#### What you will do
Restate word for word the lines of the entries below, starting with the line that holds "[148,656,201,671] app1.js ->" and ending with the line that holds "[73,335,551,353] Visual Studioを開き、Package", and no others.

-.-.-

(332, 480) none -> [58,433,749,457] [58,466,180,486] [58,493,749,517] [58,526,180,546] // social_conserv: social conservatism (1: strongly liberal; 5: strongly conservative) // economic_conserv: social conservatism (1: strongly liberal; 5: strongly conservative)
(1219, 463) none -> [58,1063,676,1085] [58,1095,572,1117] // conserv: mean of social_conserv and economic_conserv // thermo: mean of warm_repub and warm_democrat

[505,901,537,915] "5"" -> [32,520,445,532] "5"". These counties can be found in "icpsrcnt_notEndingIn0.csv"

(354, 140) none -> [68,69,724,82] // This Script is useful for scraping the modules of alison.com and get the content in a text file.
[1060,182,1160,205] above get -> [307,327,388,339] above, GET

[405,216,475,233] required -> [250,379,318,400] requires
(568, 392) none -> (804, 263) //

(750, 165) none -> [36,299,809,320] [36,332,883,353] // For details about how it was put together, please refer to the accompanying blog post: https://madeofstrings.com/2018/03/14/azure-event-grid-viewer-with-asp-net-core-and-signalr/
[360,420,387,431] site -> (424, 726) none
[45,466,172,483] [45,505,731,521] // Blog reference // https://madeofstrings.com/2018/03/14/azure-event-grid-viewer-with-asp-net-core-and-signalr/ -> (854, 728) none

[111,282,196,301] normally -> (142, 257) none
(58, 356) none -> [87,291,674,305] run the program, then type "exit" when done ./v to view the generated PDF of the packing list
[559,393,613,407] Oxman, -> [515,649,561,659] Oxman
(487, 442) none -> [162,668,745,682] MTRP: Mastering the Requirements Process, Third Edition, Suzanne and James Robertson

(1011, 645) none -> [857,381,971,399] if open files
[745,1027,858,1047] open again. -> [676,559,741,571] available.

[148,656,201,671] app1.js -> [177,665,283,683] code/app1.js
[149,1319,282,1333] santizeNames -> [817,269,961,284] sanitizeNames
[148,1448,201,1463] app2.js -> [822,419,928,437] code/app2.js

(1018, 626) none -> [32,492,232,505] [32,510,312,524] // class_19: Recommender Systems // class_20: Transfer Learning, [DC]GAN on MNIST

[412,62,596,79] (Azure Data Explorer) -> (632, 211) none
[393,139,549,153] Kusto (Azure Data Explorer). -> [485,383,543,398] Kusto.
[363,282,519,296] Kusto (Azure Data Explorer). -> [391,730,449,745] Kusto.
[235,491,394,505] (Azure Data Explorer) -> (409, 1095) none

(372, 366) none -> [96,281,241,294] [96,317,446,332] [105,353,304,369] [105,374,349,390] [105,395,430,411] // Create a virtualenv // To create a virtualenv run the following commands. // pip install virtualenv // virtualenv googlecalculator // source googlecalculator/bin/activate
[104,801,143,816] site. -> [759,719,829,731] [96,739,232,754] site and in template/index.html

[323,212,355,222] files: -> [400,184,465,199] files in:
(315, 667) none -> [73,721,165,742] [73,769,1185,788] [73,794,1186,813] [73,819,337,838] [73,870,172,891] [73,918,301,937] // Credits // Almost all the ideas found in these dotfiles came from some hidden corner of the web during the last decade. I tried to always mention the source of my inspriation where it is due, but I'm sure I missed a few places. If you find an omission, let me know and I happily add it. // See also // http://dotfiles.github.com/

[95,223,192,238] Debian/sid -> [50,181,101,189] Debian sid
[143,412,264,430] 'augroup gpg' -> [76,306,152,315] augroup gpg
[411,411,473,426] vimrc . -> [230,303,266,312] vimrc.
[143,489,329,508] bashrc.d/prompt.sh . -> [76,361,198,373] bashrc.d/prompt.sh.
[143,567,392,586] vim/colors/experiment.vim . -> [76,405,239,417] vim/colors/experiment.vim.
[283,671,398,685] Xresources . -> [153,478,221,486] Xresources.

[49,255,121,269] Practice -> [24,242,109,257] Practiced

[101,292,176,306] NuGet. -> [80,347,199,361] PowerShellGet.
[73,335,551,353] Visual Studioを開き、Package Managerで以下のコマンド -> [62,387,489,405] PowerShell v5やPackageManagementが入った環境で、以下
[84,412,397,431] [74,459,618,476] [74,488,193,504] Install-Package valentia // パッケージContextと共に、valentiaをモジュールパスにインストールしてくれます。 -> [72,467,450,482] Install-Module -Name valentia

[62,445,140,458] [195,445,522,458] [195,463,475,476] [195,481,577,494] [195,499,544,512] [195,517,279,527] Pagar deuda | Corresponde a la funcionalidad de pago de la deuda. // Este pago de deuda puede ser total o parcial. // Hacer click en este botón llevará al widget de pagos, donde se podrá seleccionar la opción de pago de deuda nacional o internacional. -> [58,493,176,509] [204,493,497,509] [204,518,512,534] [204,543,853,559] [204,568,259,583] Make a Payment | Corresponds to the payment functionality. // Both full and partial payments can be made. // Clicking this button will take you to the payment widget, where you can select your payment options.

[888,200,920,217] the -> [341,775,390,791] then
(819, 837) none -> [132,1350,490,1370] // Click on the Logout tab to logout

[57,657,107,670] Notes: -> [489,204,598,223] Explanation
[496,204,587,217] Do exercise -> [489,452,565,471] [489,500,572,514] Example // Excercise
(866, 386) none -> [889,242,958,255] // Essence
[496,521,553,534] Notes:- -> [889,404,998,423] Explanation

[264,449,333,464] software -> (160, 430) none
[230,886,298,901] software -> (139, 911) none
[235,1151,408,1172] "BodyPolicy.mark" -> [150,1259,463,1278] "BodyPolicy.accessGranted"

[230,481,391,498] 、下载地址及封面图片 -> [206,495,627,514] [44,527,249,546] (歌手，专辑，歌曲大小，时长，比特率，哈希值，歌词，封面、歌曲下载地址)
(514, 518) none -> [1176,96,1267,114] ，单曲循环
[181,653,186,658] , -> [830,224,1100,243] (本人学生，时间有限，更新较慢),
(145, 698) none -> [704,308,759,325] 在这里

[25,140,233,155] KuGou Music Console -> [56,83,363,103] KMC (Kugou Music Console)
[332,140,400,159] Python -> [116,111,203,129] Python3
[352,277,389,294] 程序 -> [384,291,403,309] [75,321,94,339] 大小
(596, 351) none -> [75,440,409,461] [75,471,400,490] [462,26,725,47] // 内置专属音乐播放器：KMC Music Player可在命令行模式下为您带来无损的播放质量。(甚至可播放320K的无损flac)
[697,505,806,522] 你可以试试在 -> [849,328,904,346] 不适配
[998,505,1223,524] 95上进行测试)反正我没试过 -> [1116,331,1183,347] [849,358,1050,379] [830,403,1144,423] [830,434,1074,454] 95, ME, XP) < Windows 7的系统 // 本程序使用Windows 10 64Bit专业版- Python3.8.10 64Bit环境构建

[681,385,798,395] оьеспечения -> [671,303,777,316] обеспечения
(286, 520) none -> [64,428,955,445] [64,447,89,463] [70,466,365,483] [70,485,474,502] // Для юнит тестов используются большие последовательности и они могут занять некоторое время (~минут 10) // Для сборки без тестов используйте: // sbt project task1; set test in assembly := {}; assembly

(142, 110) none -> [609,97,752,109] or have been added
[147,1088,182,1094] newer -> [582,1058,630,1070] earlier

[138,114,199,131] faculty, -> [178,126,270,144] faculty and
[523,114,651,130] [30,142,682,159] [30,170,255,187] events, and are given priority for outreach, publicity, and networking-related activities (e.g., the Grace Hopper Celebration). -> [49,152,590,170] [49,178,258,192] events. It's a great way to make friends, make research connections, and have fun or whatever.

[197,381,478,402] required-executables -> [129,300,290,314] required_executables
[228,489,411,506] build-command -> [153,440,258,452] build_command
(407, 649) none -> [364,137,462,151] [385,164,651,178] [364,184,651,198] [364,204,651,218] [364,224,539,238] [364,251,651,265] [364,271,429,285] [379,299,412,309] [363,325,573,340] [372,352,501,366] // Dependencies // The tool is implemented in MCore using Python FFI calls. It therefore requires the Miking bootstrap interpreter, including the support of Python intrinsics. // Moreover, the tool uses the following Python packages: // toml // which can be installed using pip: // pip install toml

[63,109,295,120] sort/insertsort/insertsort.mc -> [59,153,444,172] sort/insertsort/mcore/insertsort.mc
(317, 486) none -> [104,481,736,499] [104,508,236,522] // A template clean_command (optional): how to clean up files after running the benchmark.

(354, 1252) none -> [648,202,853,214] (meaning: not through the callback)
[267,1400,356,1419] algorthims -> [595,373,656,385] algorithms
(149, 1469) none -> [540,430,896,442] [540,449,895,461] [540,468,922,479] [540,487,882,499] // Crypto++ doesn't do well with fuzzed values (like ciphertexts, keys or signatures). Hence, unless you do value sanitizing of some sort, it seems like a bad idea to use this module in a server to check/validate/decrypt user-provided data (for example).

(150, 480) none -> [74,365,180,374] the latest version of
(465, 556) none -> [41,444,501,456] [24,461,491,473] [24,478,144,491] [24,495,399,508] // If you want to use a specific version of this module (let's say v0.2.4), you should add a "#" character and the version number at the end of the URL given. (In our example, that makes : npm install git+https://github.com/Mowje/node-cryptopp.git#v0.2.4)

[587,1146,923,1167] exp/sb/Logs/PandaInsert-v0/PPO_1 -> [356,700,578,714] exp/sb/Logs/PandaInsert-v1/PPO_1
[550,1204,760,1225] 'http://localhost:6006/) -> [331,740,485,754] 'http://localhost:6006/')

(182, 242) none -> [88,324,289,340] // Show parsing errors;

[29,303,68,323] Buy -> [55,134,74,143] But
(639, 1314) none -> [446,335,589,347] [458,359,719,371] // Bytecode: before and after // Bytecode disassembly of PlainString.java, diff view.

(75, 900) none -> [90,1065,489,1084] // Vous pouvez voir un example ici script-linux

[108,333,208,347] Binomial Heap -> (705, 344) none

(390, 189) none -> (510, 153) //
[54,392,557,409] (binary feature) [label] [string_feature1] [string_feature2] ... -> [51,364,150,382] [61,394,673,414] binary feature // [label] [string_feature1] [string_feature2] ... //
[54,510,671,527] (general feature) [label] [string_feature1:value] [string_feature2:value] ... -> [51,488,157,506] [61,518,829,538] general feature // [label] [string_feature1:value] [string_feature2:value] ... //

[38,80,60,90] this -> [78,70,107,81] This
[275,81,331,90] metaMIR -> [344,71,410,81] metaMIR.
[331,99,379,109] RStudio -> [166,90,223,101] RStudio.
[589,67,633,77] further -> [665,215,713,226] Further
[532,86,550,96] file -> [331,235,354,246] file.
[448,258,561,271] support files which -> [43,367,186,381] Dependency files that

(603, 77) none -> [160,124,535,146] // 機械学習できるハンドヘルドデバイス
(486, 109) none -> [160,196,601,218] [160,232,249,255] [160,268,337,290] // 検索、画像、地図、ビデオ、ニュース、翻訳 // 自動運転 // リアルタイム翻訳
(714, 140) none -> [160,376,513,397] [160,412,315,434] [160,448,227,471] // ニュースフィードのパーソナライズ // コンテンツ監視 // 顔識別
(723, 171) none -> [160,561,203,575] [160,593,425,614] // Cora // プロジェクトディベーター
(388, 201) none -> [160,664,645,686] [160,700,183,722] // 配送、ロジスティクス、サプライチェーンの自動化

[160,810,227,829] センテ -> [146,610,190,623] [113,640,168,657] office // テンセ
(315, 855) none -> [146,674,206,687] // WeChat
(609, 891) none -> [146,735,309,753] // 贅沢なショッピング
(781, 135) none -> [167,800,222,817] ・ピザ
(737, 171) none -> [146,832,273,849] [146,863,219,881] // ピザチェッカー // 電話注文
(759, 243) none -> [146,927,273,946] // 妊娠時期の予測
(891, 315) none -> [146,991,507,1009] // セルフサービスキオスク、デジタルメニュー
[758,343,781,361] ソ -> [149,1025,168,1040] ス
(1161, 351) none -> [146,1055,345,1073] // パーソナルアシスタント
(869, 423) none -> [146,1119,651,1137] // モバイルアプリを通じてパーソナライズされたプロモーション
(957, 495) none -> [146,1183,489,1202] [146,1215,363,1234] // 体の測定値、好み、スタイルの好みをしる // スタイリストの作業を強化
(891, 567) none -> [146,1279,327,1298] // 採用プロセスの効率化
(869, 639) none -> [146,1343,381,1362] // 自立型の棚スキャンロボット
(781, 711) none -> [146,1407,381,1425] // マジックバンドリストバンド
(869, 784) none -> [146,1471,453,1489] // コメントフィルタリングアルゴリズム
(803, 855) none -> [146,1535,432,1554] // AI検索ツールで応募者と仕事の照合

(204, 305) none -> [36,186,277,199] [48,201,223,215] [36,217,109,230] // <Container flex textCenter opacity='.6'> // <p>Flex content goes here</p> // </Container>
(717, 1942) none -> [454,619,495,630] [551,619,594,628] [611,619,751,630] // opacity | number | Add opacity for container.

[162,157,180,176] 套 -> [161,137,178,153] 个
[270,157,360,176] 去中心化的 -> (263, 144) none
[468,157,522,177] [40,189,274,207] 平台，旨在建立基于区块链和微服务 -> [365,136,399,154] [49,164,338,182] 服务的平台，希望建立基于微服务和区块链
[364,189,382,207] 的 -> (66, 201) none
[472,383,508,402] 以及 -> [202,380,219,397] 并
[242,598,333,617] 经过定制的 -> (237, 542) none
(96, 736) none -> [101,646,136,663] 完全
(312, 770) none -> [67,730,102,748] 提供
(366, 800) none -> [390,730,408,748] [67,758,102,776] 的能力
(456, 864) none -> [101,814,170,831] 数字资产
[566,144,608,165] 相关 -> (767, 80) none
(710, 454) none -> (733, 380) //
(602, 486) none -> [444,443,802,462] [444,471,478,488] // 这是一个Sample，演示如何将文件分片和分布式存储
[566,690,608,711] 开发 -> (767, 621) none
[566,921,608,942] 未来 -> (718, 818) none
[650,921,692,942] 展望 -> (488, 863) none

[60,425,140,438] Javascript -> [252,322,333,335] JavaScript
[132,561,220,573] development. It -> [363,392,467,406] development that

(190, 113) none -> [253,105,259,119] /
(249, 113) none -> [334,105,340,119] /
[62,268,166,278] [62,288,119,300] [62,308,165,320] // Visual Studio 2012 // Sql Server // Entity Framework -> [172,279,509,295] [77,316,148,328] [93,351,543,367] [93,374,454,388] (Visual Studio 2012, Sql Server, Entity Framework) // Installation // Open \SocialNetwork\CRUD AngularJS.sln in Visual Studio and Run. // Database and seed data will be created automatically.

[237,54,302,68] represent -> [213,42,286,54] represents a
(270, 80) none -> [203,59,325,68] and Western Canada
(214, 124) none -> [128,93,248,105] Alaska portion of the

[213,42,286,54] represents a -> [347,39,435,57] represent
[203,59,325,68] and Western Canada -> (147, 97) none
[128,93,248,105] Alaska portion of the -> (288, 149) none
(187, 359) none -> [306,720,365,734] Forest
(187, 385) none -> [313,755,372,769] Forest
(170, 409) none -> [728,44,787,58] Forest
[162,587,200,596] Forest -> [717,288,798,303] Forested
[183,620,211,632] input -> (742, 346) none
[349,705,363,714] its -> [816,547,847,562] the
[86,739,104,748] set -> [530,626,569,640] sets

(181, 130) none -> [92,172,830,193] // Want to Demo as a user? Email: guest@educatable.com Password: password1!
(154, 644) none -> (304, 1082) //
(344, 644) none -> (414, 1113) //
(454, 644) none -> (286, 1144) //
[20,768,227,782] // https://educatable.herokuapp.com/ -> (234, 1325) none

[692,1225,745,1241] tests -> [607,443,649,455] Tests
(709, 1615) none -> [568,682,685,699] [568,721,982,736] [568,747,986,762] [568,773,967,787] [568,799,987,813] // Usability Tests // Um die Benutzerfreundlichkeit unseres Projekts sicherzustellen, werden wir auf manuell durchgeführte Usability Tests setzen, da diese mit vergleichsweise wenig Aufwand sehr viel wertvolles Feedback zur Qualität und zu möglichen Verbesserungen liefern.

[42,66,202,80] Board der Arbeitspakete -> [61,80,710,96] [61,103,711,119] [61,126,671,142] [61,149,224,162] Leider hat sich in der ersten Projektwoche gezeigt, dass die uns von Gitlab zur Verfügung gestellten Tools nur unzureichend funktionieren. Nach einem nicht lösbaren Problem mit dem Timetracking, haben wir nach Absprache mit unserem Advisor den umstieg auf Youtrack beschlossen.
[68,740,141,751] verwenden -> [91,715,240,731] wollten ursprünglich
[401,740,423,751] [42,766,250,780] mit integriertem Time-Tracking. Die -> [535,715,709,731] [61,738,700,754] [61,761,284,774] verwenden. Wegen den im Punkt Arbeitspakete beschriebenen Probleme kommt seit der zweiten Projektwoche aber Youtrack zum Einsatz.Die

-.-.-

#### Answer to the exercise
[148,656,201,671] app1.js -> [177,665,283,683] code/app1.js
[149,1319,282,1333] santizeNames -> [817,269,961,284] sanitizeNames
[148,1448,201,1463] app2.js -> [822,419,928,437] code/app2.js

(1018, 626) none -> [32,492,232,505] [32,510,312,524] // class_19: Recommender Systems // class_20: Transfer Learning, [DC]GAN on MNIST

[412,62,596,79] (Azure Data Explorer) -> (632, 211) none
[393,139,549,153] Kusto (Azure Data Explorer). -> [485,383,543,398] Kusto.
[363,282,519,296] Kusto (Azure Data Explorer). -> [391,730,449,745] Kusto.
[235,491,394,505] (Azure Data Explorer) -> (409, 1095) none

(372, 366) none -> [96,281,241,294] [96,317,446,332] [105,353,304,369] [105,374,349,390] [105,395,430,411] // Create a virtualenv // To create a virtualenv run the following commands. // pip install virtualenv // virtualenv googlecalculator // source googlecalculator/bin/activate
[104,801,143,816] site. -> [759,719,829,731] [96,739,232,754] site and in template/index.html

[323,212,355,222] files: -> [400,184,465,199] files in:
(315, 667) none -> [73,721,165,742] [73,769,1185,788] [73,794,1186,813] [73,819,337,838] [73,870,172,891] [73,918,301,937] // Credits // Almost all the ideas found in these dotfiles came from some hidden corner of the web during the last decade. I tried to always mention the source of my inspriation where it is due, but I'm sure I missed a few places. If you find an omission, let me know and I happily add it. // See also // http://dotfiles.github.com/

[95,223,192,238] Debian/sid -> [50,181,101,189] Debian sid
[143,412,264,430] 'augroup gpg' -> [76,306,152,315] augroup gpg
[411,411,473,426] vimrc . -> [230,303,266,312] vimrc.
[143,489,329,508] bashrc.d/prompt.sh . -> [76,361,198,373] bashrc.d/prompt.sh.
[143,567,392,586] vim/colors/experiment.vim . -> [76,405,239,417] vim/colors/experiment.vim.
[283,671,398,685] Xresources . -> [153,478,221,486] Xresources.

[49,255,121,269] Practice -> [24,242,109,257] Practiced

[101,292,176,306] NuGet. -> [80,347,199,361] PowerShellGet.
[73,335,551,353] Visual Studioを開き、Package Managerで以下のコマンド -> [62,387,489,405] PowerShell v5やPackageManagementが入った環境で、以下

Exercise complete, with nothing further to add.